___ GIVEN DATA ___

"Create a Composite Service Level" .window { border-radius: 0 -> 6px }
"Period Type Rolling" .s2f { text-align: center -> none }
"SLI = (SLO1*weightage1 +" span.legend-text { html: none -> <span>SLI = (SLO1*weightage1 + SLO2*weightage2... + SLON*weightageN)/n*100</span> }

___
___ GIVEN DATA ___

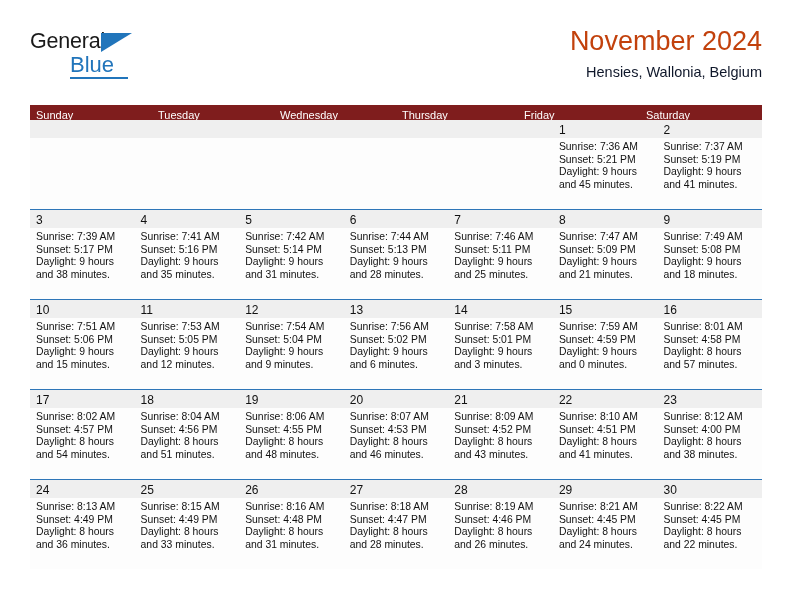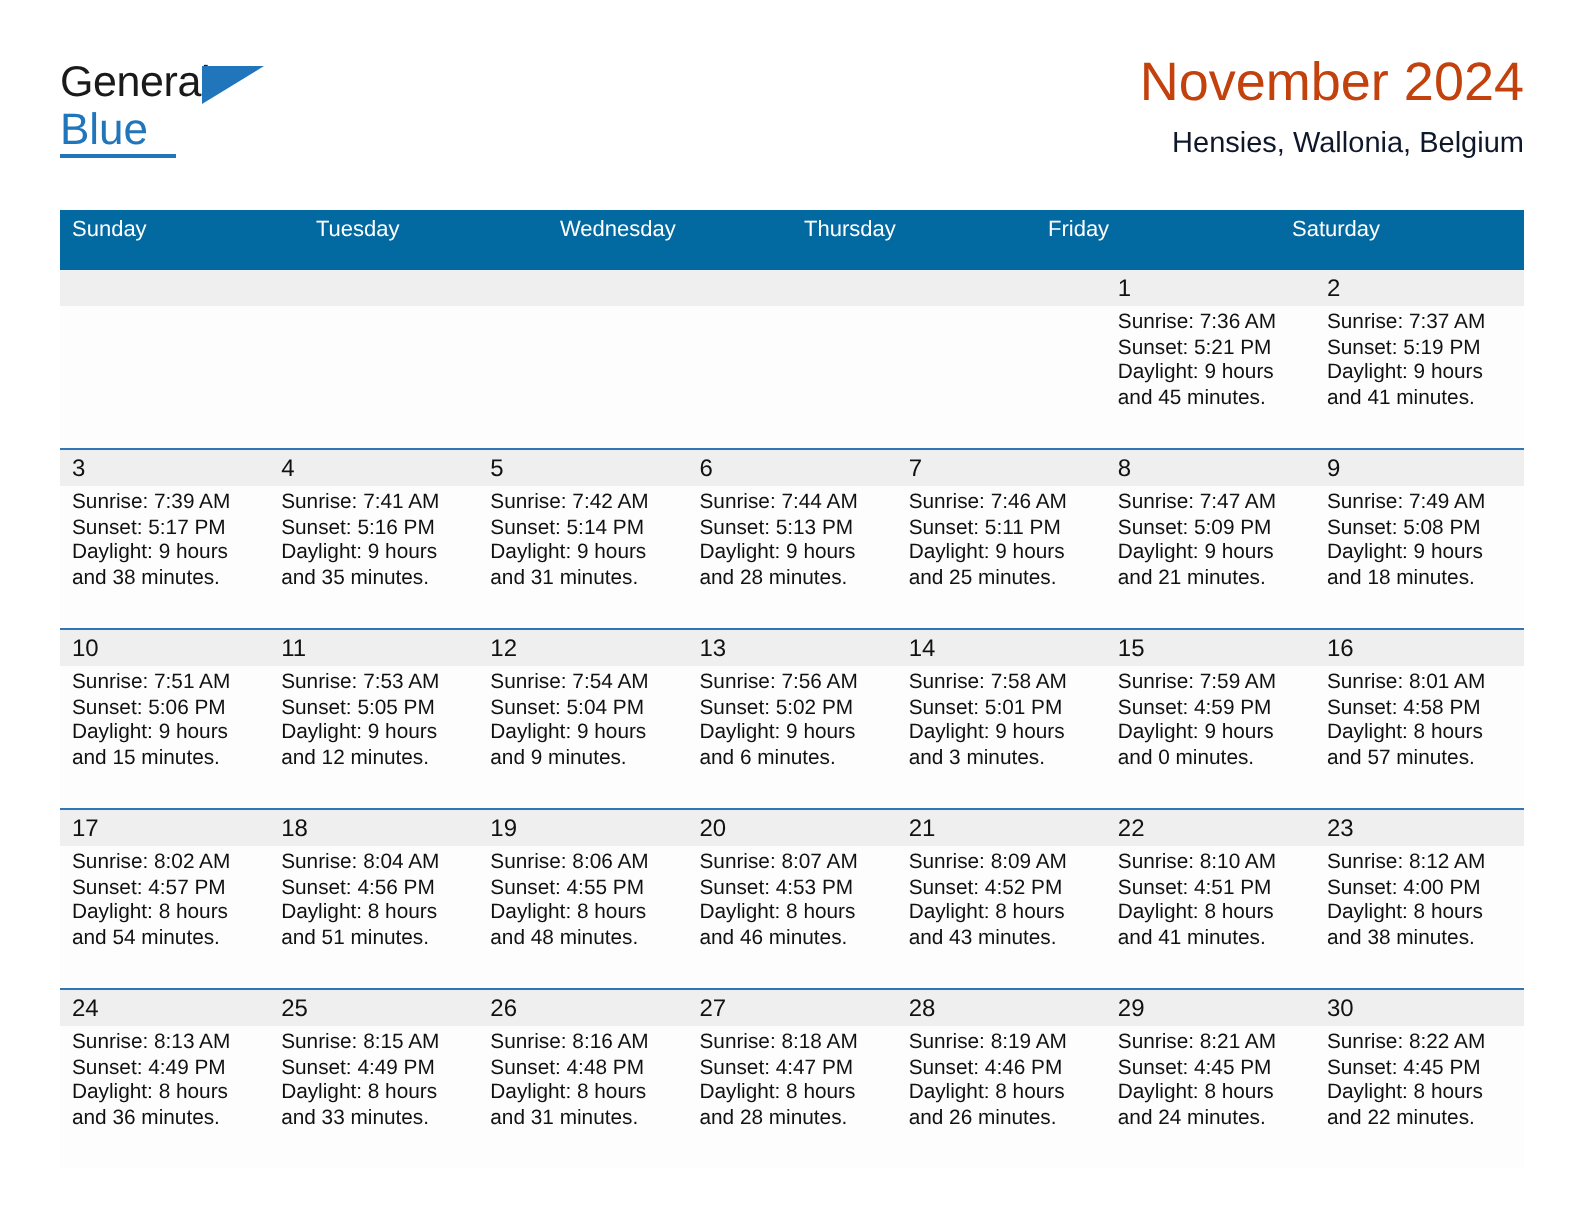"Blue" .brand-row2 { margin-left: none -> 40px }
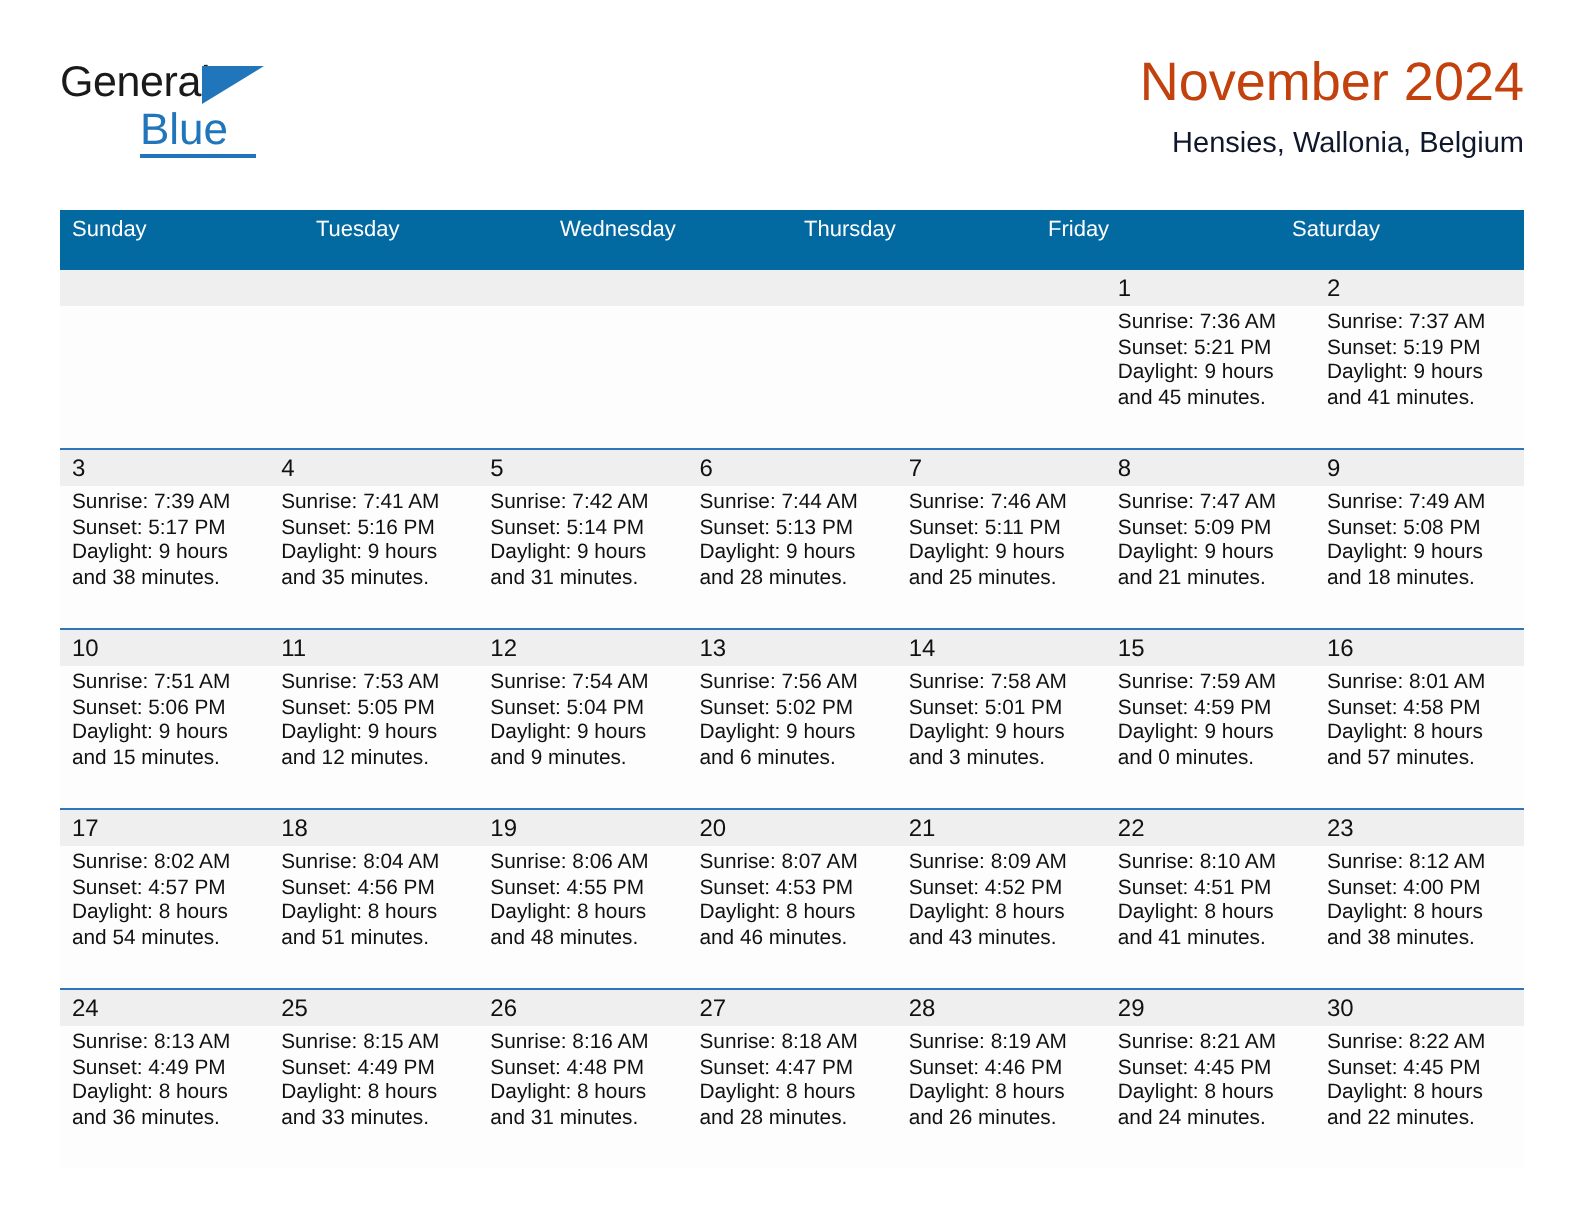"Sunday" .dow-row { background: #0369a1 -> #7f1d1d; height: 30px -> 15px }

___

# WHAT THE TASK ASKS
The required output is the stretch of entries above from the line containing "a Composite Service" through the line containing "html: none ->", reproduced exactly.

# EXERCISE OUTPUT
"Create a Composite Service Level" .window { border-radius: 0 -> 6px }
"Period Type Rolling" .s2f { text-align: center -> none }
"SLI = (SLO1*weightage1 +" span.legend-text { html: none -> <span>SLI = (SLO1*weightage1 + SLO2*weightage2... + SLON*weightageN)/n*100</span> }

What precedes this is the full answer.